A Leviathan sized greed strikes
When a nation becomes greedy, while not a unique event, it is rarely good for the national long-term best interests of its citizens. There is a case already brewing that will be interesting to watch unfold. The largest energy find since the Brazilian deep-sea Tupi (new Lulu) field has been announced lately.
It is already changing the dynamics of the politics in its area. A nation that has always been energy dependent on imports is now going to find itself an energy exporter. What they do with this new source of wealth will shape their national destiny for the next century.
For the first time since Norway, a developed western nation with a high technology based economy has discovered enough hydrocarbons that they can realistically change their future, today. There is already pressure on them to export their hydrocarbons via underused LNG facilities in neighboring Egypt.
The implications are clear. What happens next will decide the real long term future of Israel. How they adjust to this new found wealth, both in developing the usage of the raw hydrocarbons into value added exports and in the tax revenue generated will shape the future.
They can change over their society to one based on Natural Gas, instead of crude oil. While this sounds radicle, it really isn’t. Natural Gas is the perfect energy source for providing a single source of BTUs. It is the cleanest of the hydrocarbons and needs very little processing to be put to use.
However, before the first production well is drilled, before the first FEED contract is signed to develop either of the properties, the nation of Israel is already tearing up the signed contracts it has with the companies that took all the risks necessary to find this new world-class giant resource.

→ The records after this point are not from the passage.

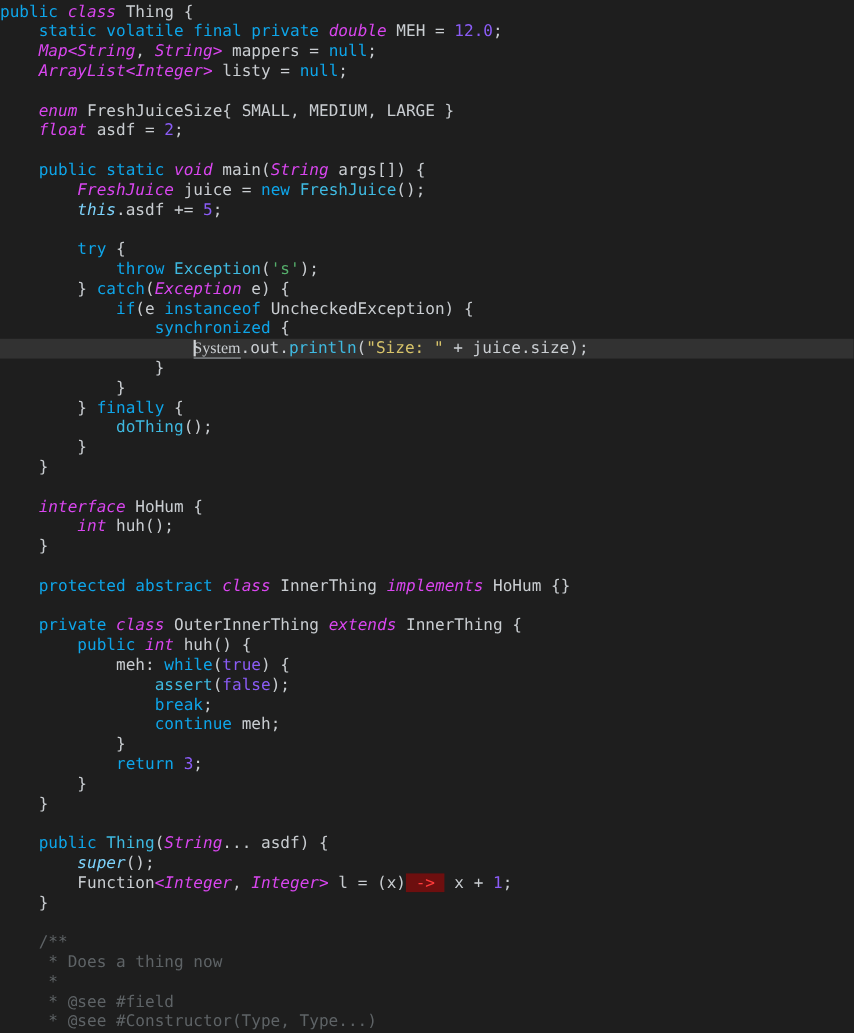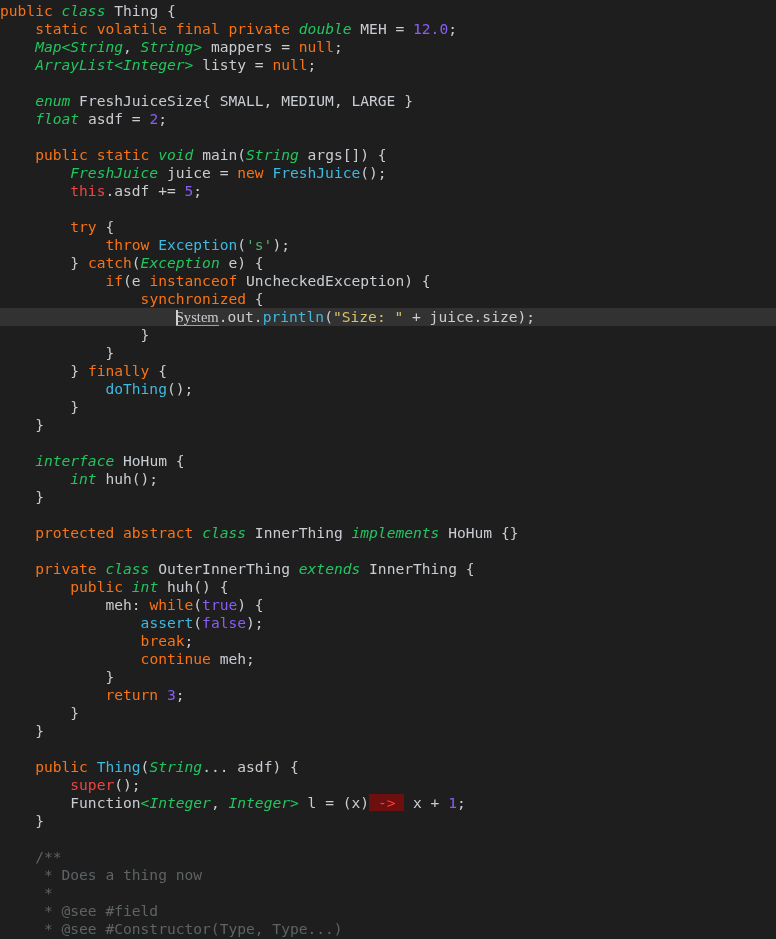--- a/index.html
+++ b/index.html
@@ -33,24 +33,24 @@
     line-height: 18px;
     white-space: pre;
     position: relative;
   }
   .code-line.current {
     background: #323232;
   }
 
   
   .t-plain      { color: #c9cdd1; }
-  .t-keyword    { color: #f97316; text-align: center; }           
-  .t-type       { color: #22c55e; font-style: italic; }  
+  .t-keyword    { color: #0ea5e9; text-align: center; }           
+  .t-type       { color: #d946ef; font-style: italic; }  
   .t-ident-type { color: #3fb9e0; }           
-  .t-this       { color: #ef4444; }  
+  .t-this       { color: #7dd3fc; font-style: italic; }  
   .t-number     { color: #8b5cf6; }           
   .t-string     { color: #d7c36a; }           
   .t-char       { color: #55ae6b; }           
   .t-comment    { color: #5e6366; }
 
   .err-arrow {
     background: #6d0f0f;
     color: #ff3b3b;
   }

This event, if it starts to be a recurring theme, will slow if not stop the development of these fields before they can be tapped. The reality of the geology makes it clear that there is a significant chance of additional giant or super giant fields to be found in the region. They will most likely be in neighboring national waters. You don’t find two world-class fields next to each other and nothing else in a region.
“I am really disappointed with the recommendations,” said Gideon Tadmor, the head of Delek Energy, the oil and gas arm of Israel’s Delek Group, a conglomerate controlled by billionaire Yitzhak Tshuva. “It will be very hard to encourage investors to continue to invest in this sector.”
“Tens of billions of shekels will need to be invested [to develop exports]. In order to do that, the government needs to be friendly to investors and give them a feeling that there is stability.”
Charles Davidson, Noble’s chief executive, said in a statement that the company opposed tax changes applied retroactively for existing fields.
Mr Davidson added: “Noble fails to understand why Israel’s government take should exceed that of the United States and the United Kingdom, where gas markets are dramatically more robust and developed than that of Israel.”
What have been found so far are two world-class natural gas fields. What is unknown is how many more are in the region. Europe may have found its next long-term source of energy, to replace the erratic production curve of their eastern neighbors like Russia.
The Tamar field discovered in 2009 with 8 TCF of estimated reserves changed the long-term future of the area. The nation of Israel will now have a long life NG field providing its total energy needs for decades. The find of the Leviathan field nearby with 16 TCF in estimated reserves has completed the domestic energy issues for Israel.
What it has also done is unleashed a national wish to rewrite the contracts that are in place. In doing so, Israel is now talking about taking around 50% of the value of the energy produced. While this number is less than what Norway and other major exporters nations take, it is more than what was contractually agreed too when the corporations paid to lease the property.
“According to the recommendations issued Monday, reserves that begin production before January, 2014, would only have to pay an increased tax rate after a 200% return on investment. Tamar is the main reserve that would fall into this category. This exemption would not apply to Leviathan, which is estimated to hold up to 16 trillion cubic feet of natural gas, but will not begin production until after 2014.
The committee reiterated on Monday the same recommendation it made in November, that the state leave royalties on energy discoveries at the current 12.5%, but levy a tax of up to 62% on energy company profits. Israel hasn’t increased taxes on the development and production of petroleum reserves since 1952.”
Israel could find its fields undeveloped, as the corporate risk of further contract hostage negotiations scares away capital. They do not have the technology to develop the fields, and greed has killed more than one major field development before. The hydrocarbons will always be there.
What Israel should do, is to embrace a natural gas society. It burns cleaner; it can be used in public and private transportation, & electricity production. In fact, if Israel were to invest in a fleet of brand new Combined Combustion NG powered electricity plants; they could become the electricity exporter to the region. They have the infrastructure already in place to quickly become a major Gas to Electricity exporter.
Since the invention of electricity, nations in the Gulf have needed more electricity during the heat of the summer months, Israel could fill this growing need. A series of modern C.C. natural gas-powered electrical plants could change the dynamics of the electrical grid in the region. A stable electrical grid would help to stabilize the unrest in some locations like Iraq during the heat of the summer.
If Israel embraces NG, both domestically and as a source of value added exports, the nation has a chance to change its future, today. It also has a very real chance of killing the golden goose before it’s laid an egg. Greed kills, the future will be the judge.